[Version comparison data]
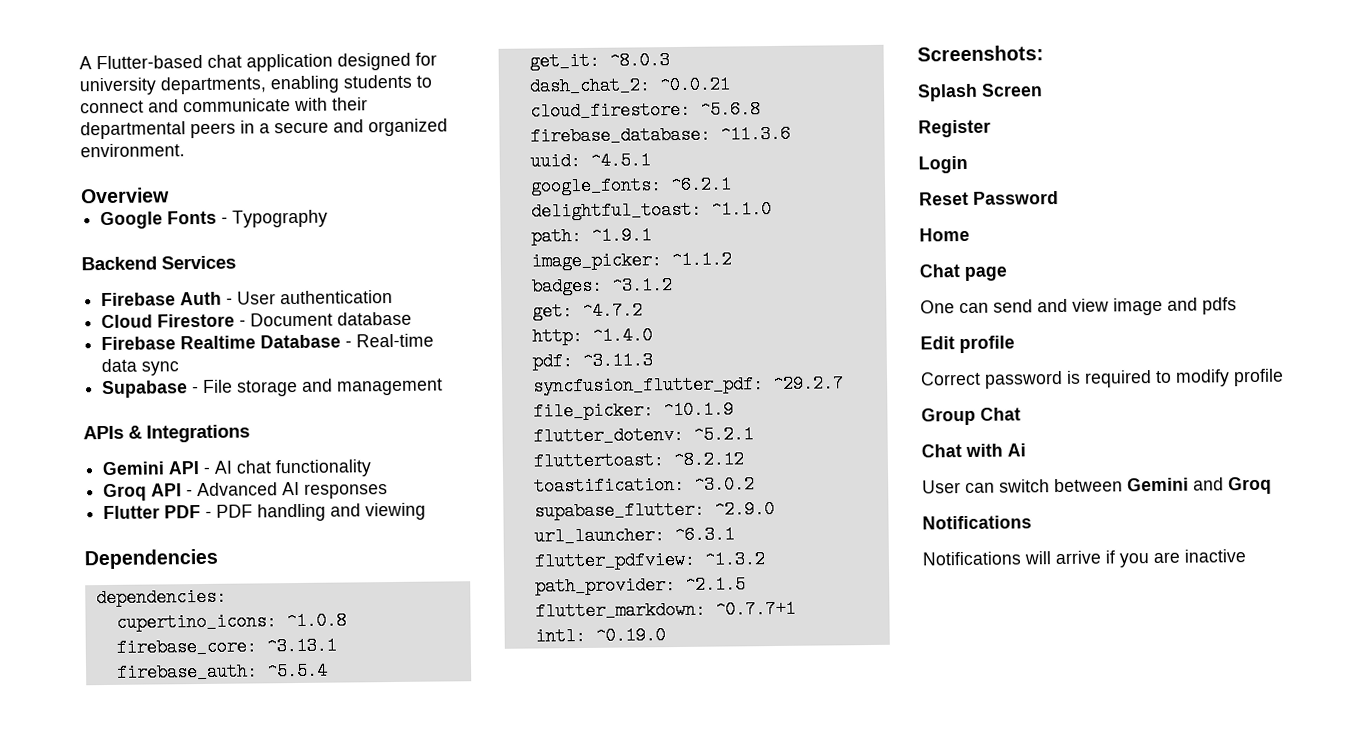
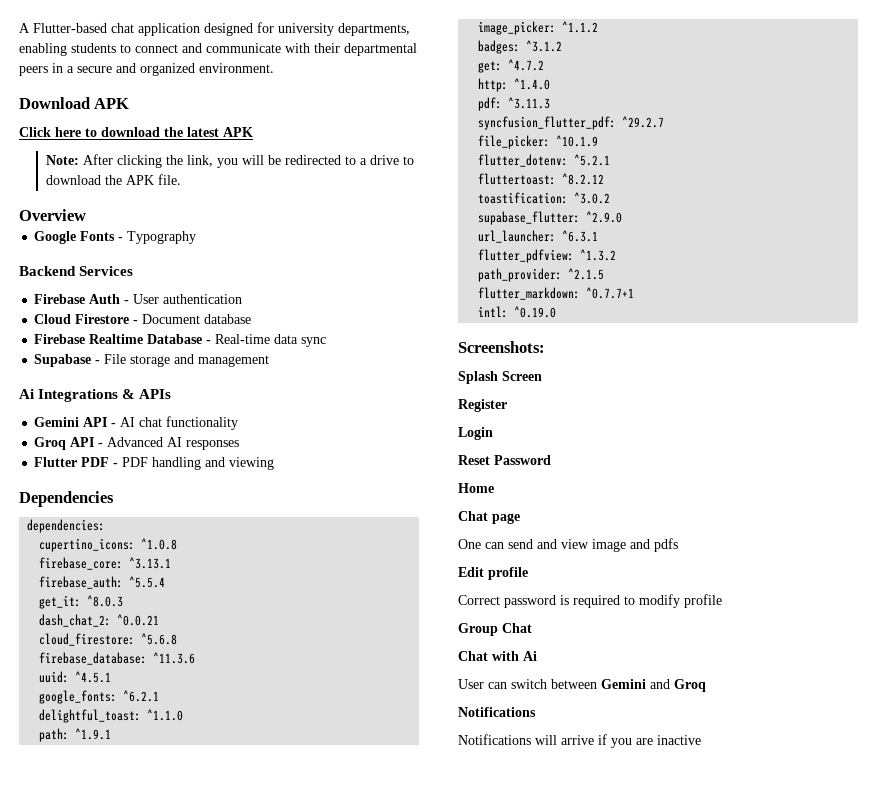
+ Download APK
+ Click here to download the latest APK
+ Note: After clicking the link, you will be redirected to a drive to download the APK file.
- APIs & Integrations
+ Ai Integrations & APIs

• [Exercise directions]
Line by line, print the records above exactly, skipping each picture.

• [Output of the task]
+ Download APK
+ Click here to download the latest APK
+ Note: After clicking the link, you will be redirected to a drive to download the APK file.
- APIs & Integrations
+ Ai Integrations & APIs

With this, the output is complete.